Although difficult for ordinary people to enter these areas, “the mechanism design theory” (in face of certain social goals, procedures and institutions are drawn up to allow to reach them in an optimal mode, and compatible incentives are set up), and game theory to which it is associated, has real public policy applications, for example, in privatizations (where maximizing the revenue isn’t always the most important reason), competition, regulation and control of pollution. And even in the electoral area (where multiple choices could mean wasted votes).
Maskin is particularly critical of everything that favors rent-seeking by economic agents, due to monopolistic or oligopolistic power in the market, “collusion” between agents, regulators and policy makers and the capture of rents by economic agents, benefiting from public policies, even when claimed on behalf of innovation or the support of “strategic” sectors. “Economics teaches us that having too much power concentrated is not good because you have rent-seeking, and you get collusion. My rule is to stimulate competition. You have to have other competitors in the arena. I think it is difficult for governments to play favorites. Governments do not do a good job picking sectors. You can only admit exceptions in times of emergency, in very special circumstances,” he stresses.
To Eric Maskin, the Austrian economist Friedrich Hayek was right on the superiority of the market over planning (and its smoother derivatives) and the English economist John Maynard Keynes on the virtues of economic policy in times of recession and depression.

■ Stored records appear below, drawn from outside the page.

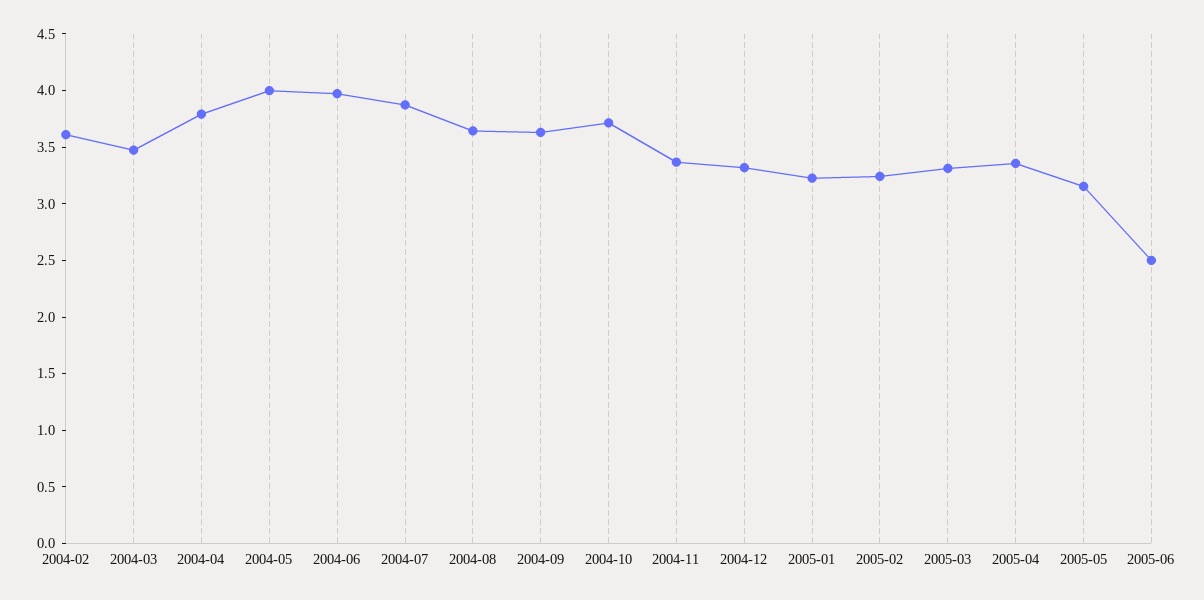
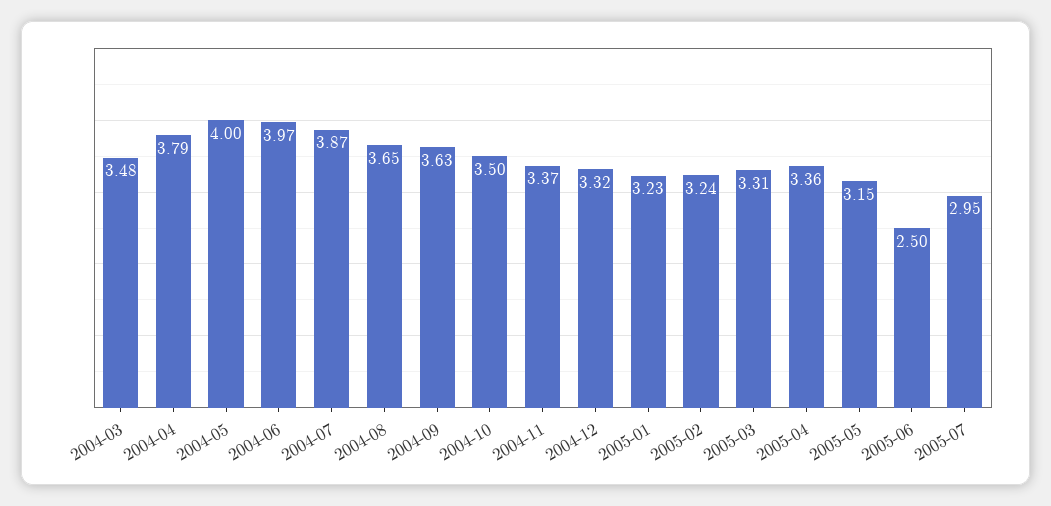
2004-02: 3.6 -> none
2004-10: 3.7 -> 3.5
2005-07: none -> 2.95

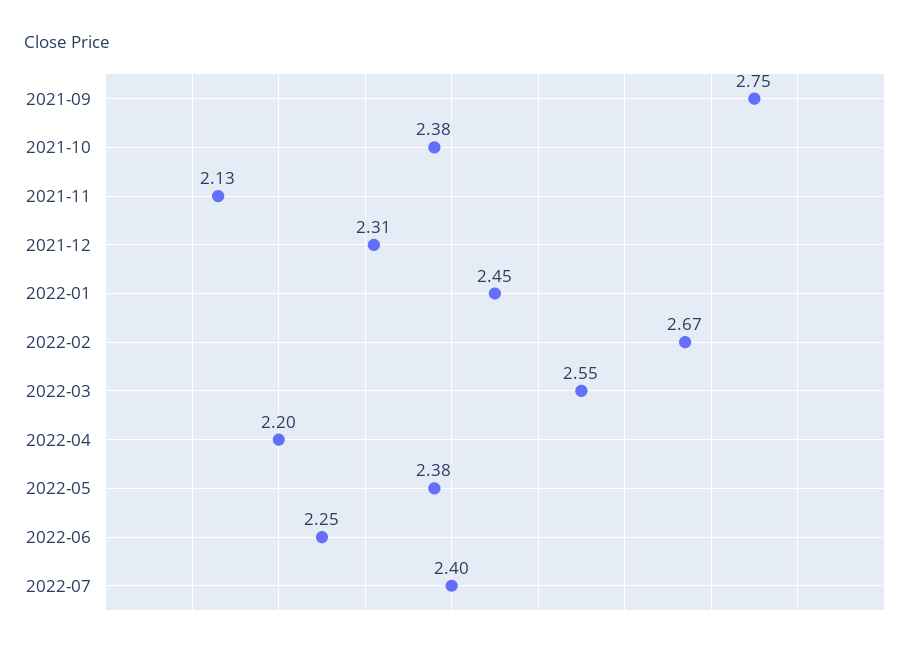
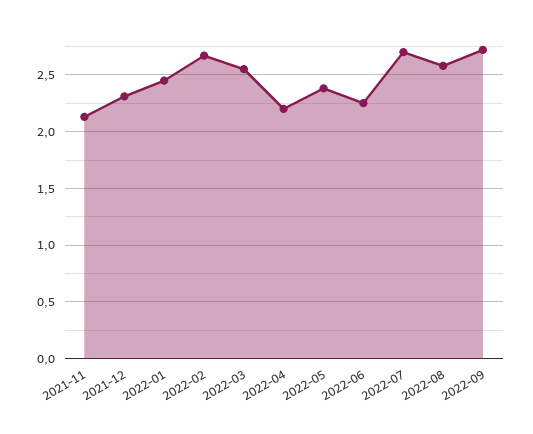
2021-09: 2.75 -> none
2021-10: 2.38 -> none
2022-07: 2.4 -> 2.7
2022-08: none -> 2.6
2022-09: none -> 2.7

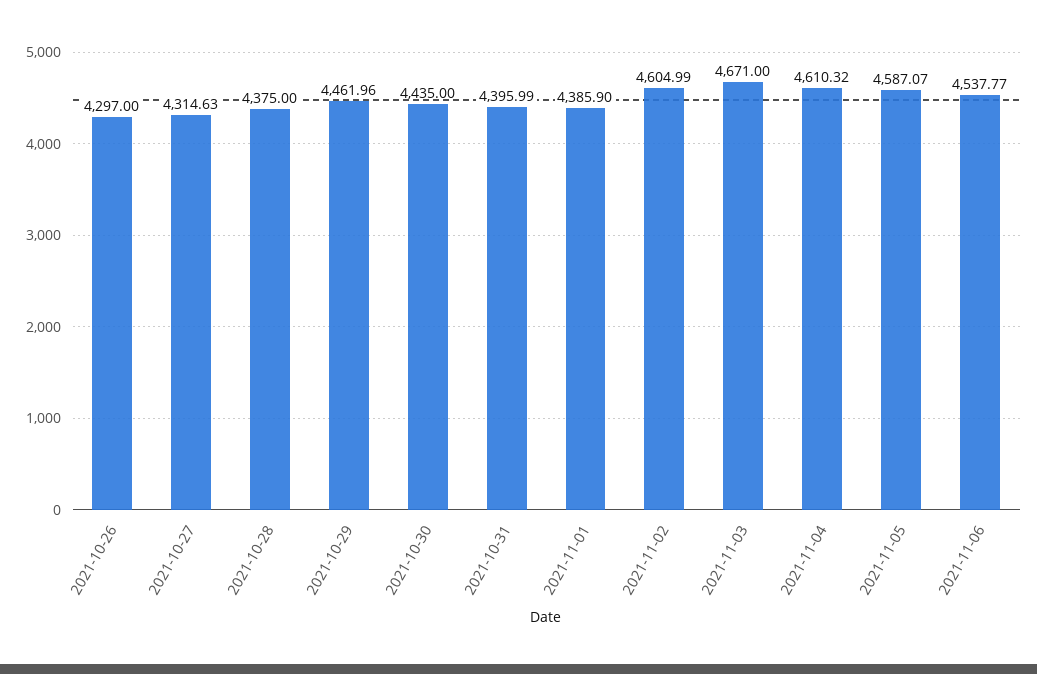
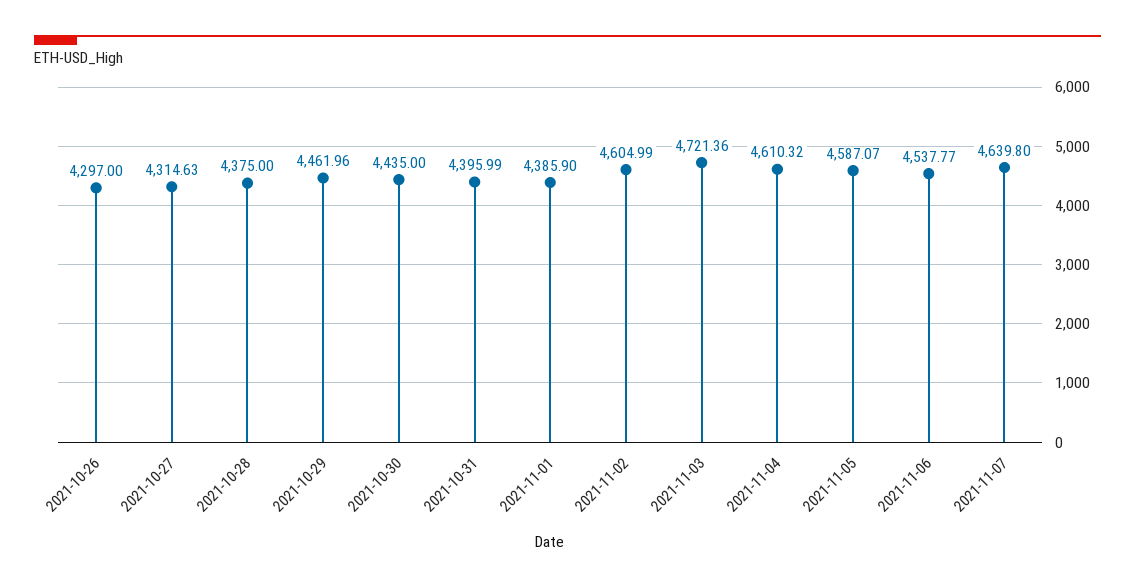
2021-11-03: 4671 -> 4721.36
2021-11-07: none -> 4639.8

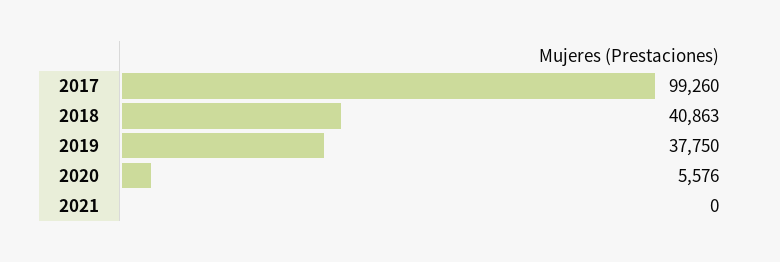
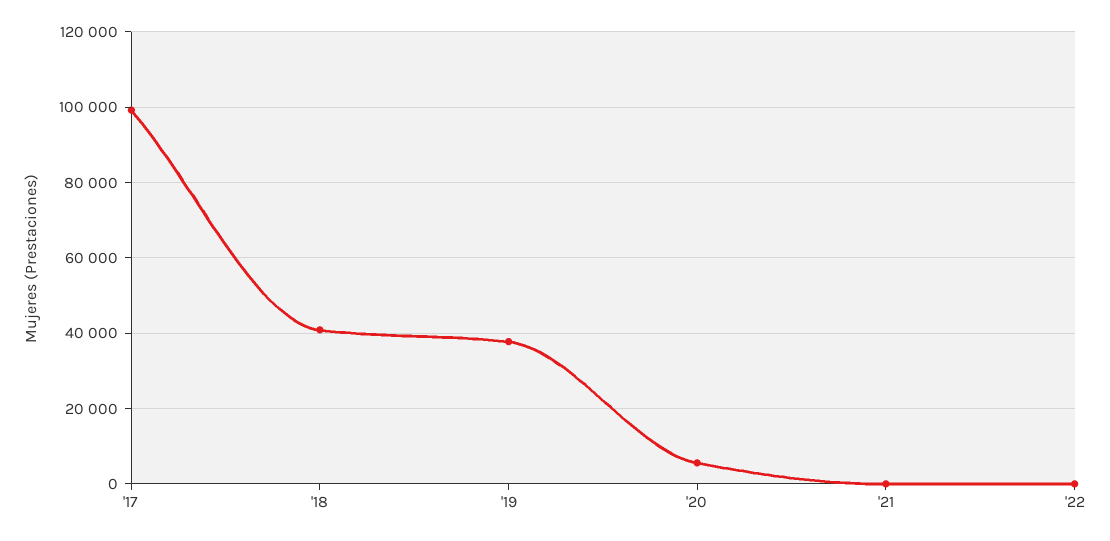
'22: none -> 0

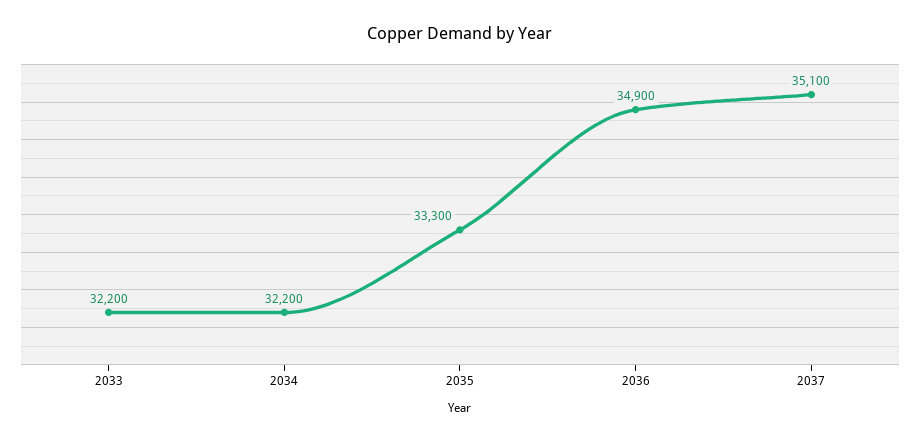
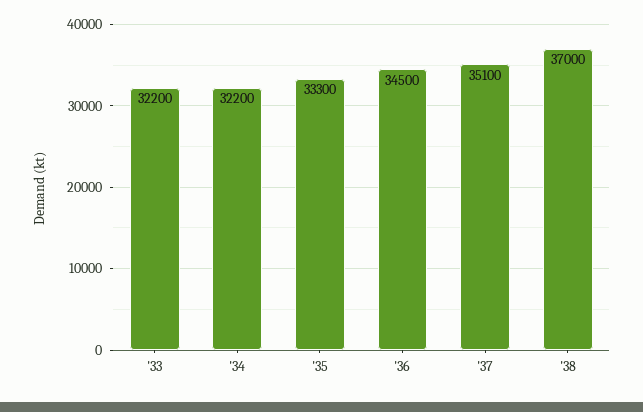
2036: 34900 -> 34500
'38: none -> 37000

This year he is teaching “Game Theory and Economic Applications” at Harvard and plans to lecture on social choice theory later this year.
PROFILE | Eric Maskin
He was awarded the Sveriges Riskbank Prize in Economic Sciences in Memory of Alfred Nobel in 2007 for his contribution to mechanism design theory, along with Leonid Hurwicz (at that time aged 90) and Roger Myerson (a colleague as student).
He developed a passion for math in high school and got his doctorate in applied mathematics at Harvard University. Accidentally attended a class on “information economics” by Kenneth Arrow, who would eventually become his Ph.D. supervisor and his guide and role model. He then met with the mechanism design theory, created by the Russian Leonid Hurwicz, who became a friend.
He did research and taught at the University of Cambridge, UK, at the Massachusetts Institute of Technology, at Harvard University, at the Institute for Advanced Study, in Princeton University, and after the Nobel Prize, he returned to Harvard.
What impressed him the most on the day he knew of the Nobel Prize award was the call from Kenneth Arrow, who told him that he was triply satisfied. The Nobel was awarded to two of his students (Eric Maskin and Roger Myerson) and to an old friend (Leonid Hurwicz, who would die one year after).
Maskin on famous theoretical “battles”
“In the battle between “Austrians” (Hayek and Von Mises) and “Hungarians” (Oscar Lange and Abba Lerner), in the 1930s and 1940s, in regard to private goods, the first won, with no doubt.”
“But ultimately, Keynes won with regard to the response to recessions and depressions. This was even admitted by Hayek, who didn’t like the policy advocated by Keynes, but admitted its need in certain circumstances.”